1 août 2019 A la une


Comme chaque année, avant les départs en vacances, de nombreuses personnes se rendent compte que leur animal de compagnie (chien ou chat) devient encombrant pour aller sur le lieu de leur villégiature. L’abandon semble donc, logiquement, la chose « la plus facile ». La SPA enregistre 2 pics dans l’année pour les abandons de chiens. Il faut savoir que l’abandon est puni par la loi.
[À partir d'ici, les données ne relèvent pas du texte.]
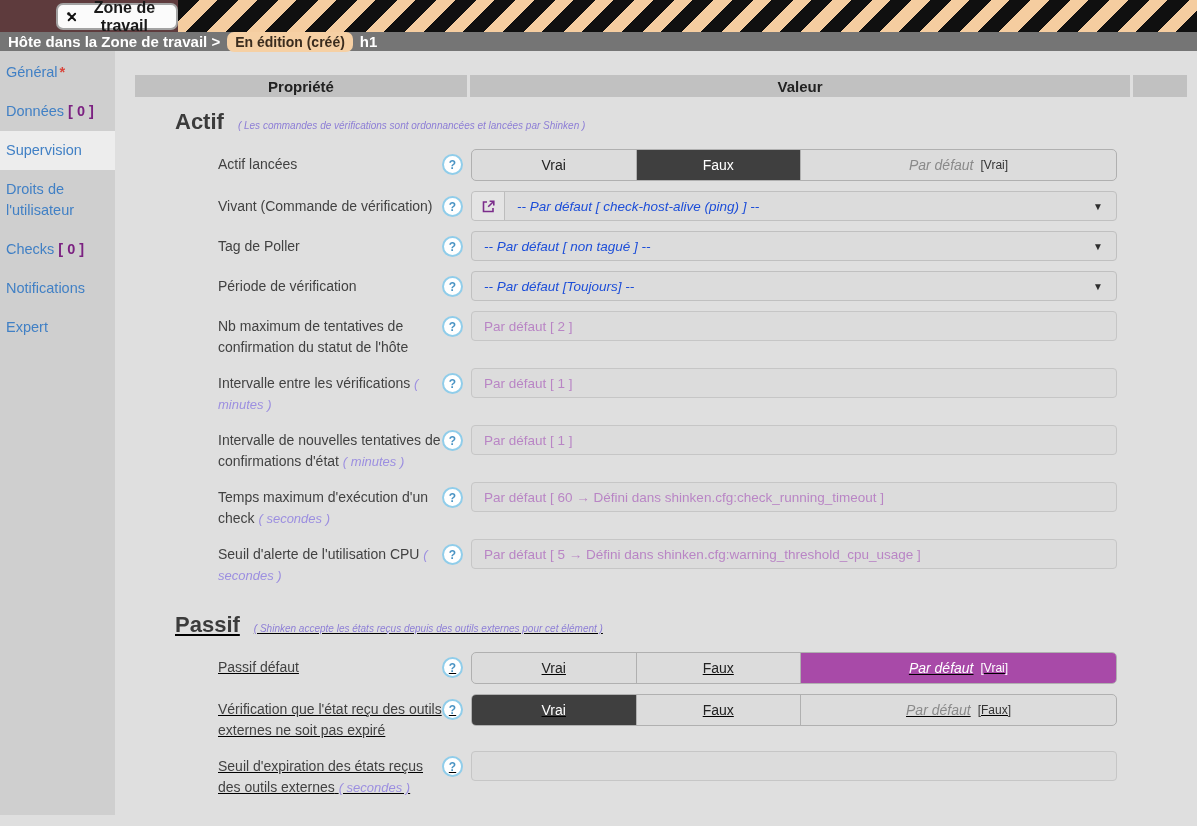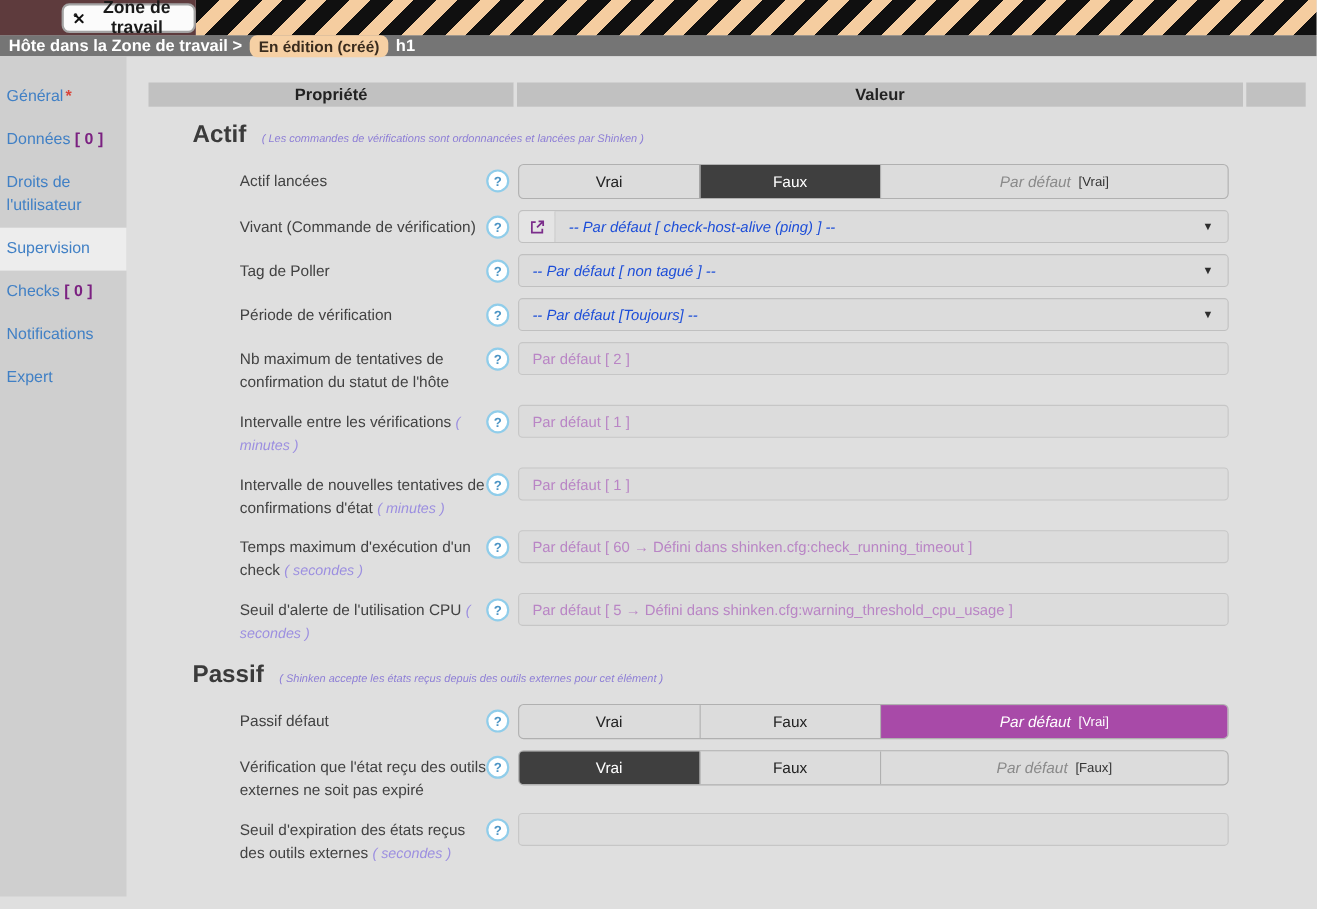--- a/index.html
+++ b/index.html
@@ -18,7 +18,7 @@
     font-size:14px;font-weight:700;}
   
   .layout{display:flex;height:764px;}
-  .sidebar{width:115px;flex:none;background:#cfcfcf;padding-top:18px;}
+  .sidebar{width:115px;flex:none;background:#cfcfcf;padding-top:2px;}
   .side-item{padding:9px 4px 9px 6px;font-size:14.5px;line-height:21px;color:#4180c5;cursor:pointer;}
   .side-item.selected{background:#ededed;}
   .req{color:#d9453b;font-weight:700;margin-left:2px;}

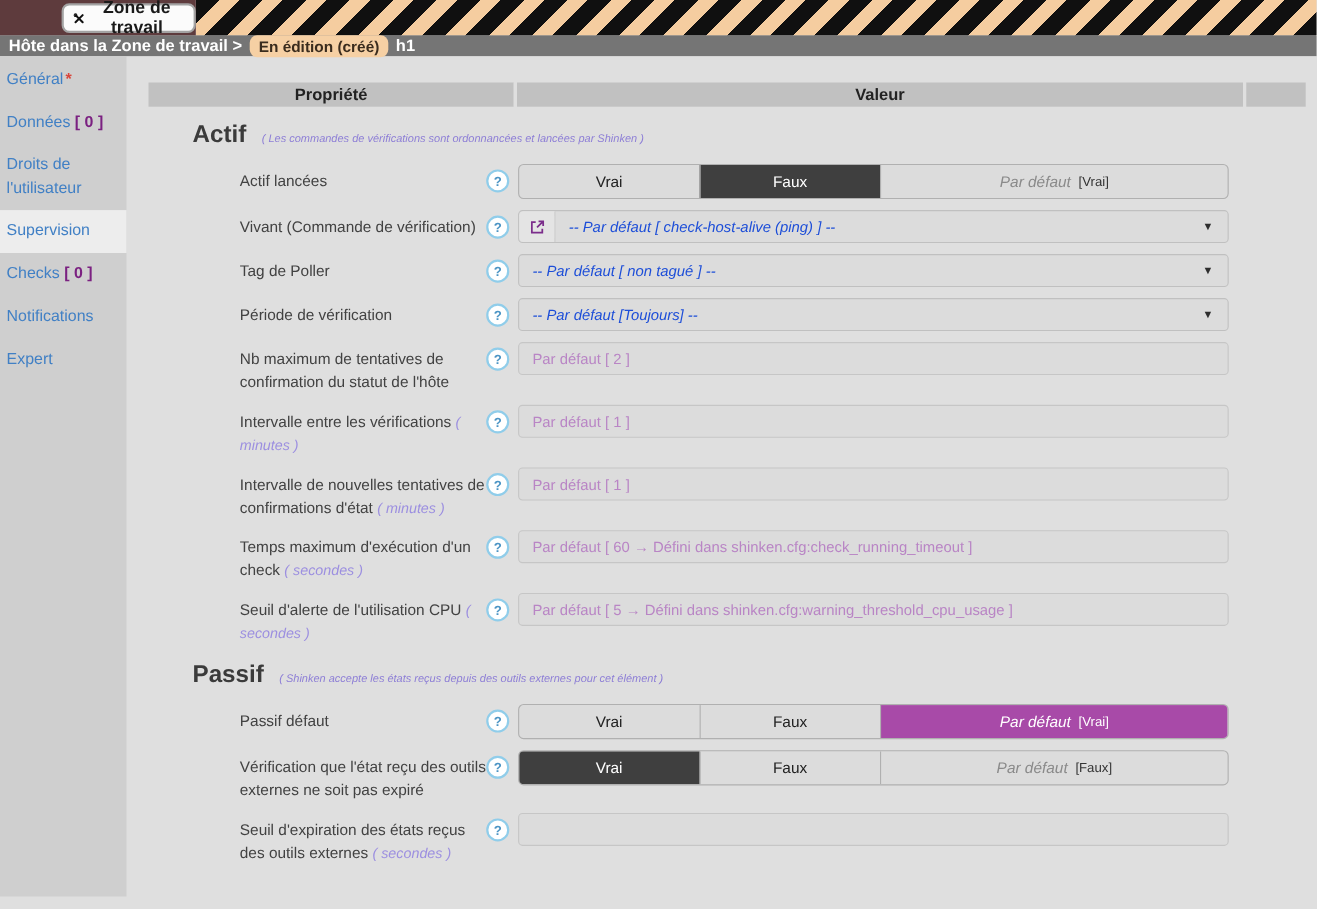--- a/index.html
+++ b/index.html
@@ -97,8 +97,8 @@
   <aside class="sidebar" id="sidebar">
       <div class="side-item"><span>Général</span><span class="req">*</span></div>
       <div class="side-item"><span>Données</span><span class="count">[ 0 ]</span></div>
+      <div class="side-item selected"><span>Supervision</span></div>
       <div class="side-item"><span>Droits de l'utilisateur</span></div>
-      <div class="side-item selected"><span>Supervision</span></div>
       <div class="side-item"><span>Checks</span><span class="count">[ 0 ]</span></div>
       <div class="side-item"><span>Notifications</span></div>
       <div class="side-item"><span>Expert</span></div>

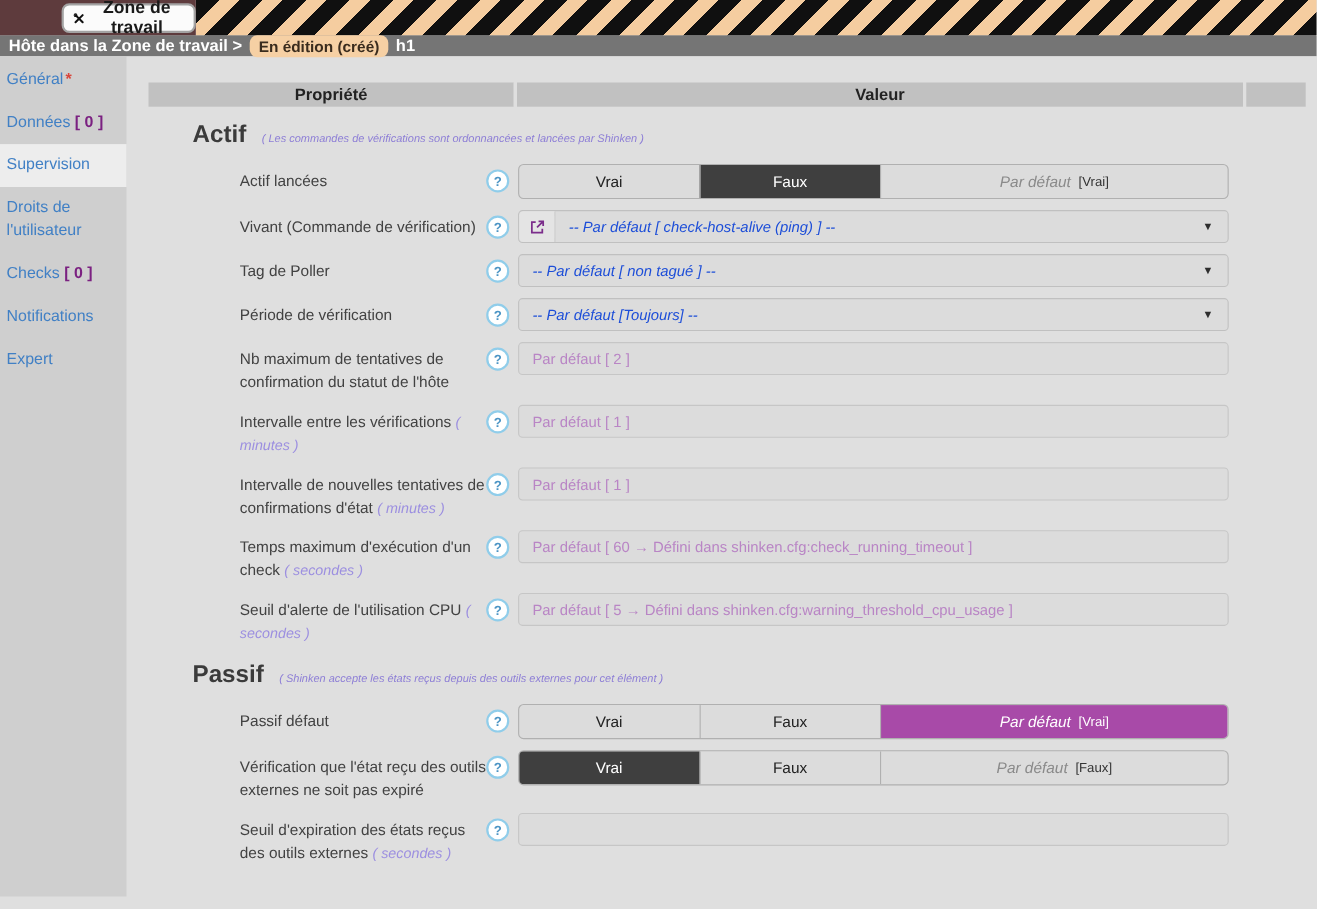--- a/index.html
+++ b/index.html
@@ -34,7 +34,7 @@
   .th-extra{width:54px;}
   
   .section{margin-top:12px;}
-  .section + .section{margin-top:14px;}
+  .section + .section{margin-top:26px;text-decoration:underline;}
   .sec-head{margin:0 0 14px 40px;display:flex;align-items:baseline;gap:14px;}
   .sec-title{font-size:22px;font-weight:600;color:#3b3b3b;}
   .sec-hint{font-size:10px;font-style:italic;color:#8d7ed6;}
Le scénario se reproduit chaque année … Au mois de mars, la SPA de Limoges voit arriver des chiens qui ont été achetés pour Noël et qui deviennent très vite encombrant pour la famille. Autre cas de figure : juste avant l’été on se rend compte que l’animal n’est pas accepté dans le camping ou que cela représente des inconvénients (le sortir 3 fois par jour …).

« Un animal n’est pas un jouet »

Guy Donnart (président de la SPA de Limoges et de Haute-Vienne) : « Un animal n’est pas un jouet ! Au 1er aout 2019, le refuge est complet. S’il rentre des nouveaux chiens aujourd’hui nous n’aurons plus de places. Il faut savoir que les adoptions, durant l’été, sont quasiment nulles. A Limoges nous avons, dans notre malheur, de la chance car nous arrivons à équilibrer entre le nombre d’abondon et le nombre d’adoption a retomber sur nos pieds. Pour les adoptions sont sommes particulièrement vigilant (recherche d’informations sur les adoptants, et pédagogie). au moindre doute nous refusons car les animaux ne sont pas des jouets ».

Les sanctions encourues en cas d’abandon :

L’abandon sur la voie publique ou dans la nature est classé comme acte de cruauté et puni de 30 0000€ d’amende et 2 ans de prison. Pourtant en France, près de 10 000 chiens et chats sont abandonnés chaque année, avec un pic durant la période estivale. Le tribunal peut décider, en plus, de confier définitivement l’animal à une fondation ou une association de protection animale. Il peut également prononcer, à titre complémentaire : l’interdiction de détenir un animal (définitive ou non), et l’interdiction pour 5 ans maximum, d’exercer l’activité professionnelle qui a permis de préparer ou d’effectuer l’abandon.

En cas de maltraitance ou l’abandon, il faut contacter : les autorités (gendarmerie, commissariat de police, services de la préfecture ou les services vétérinaires de la direction départementale de protections des populations ou directement la SPA.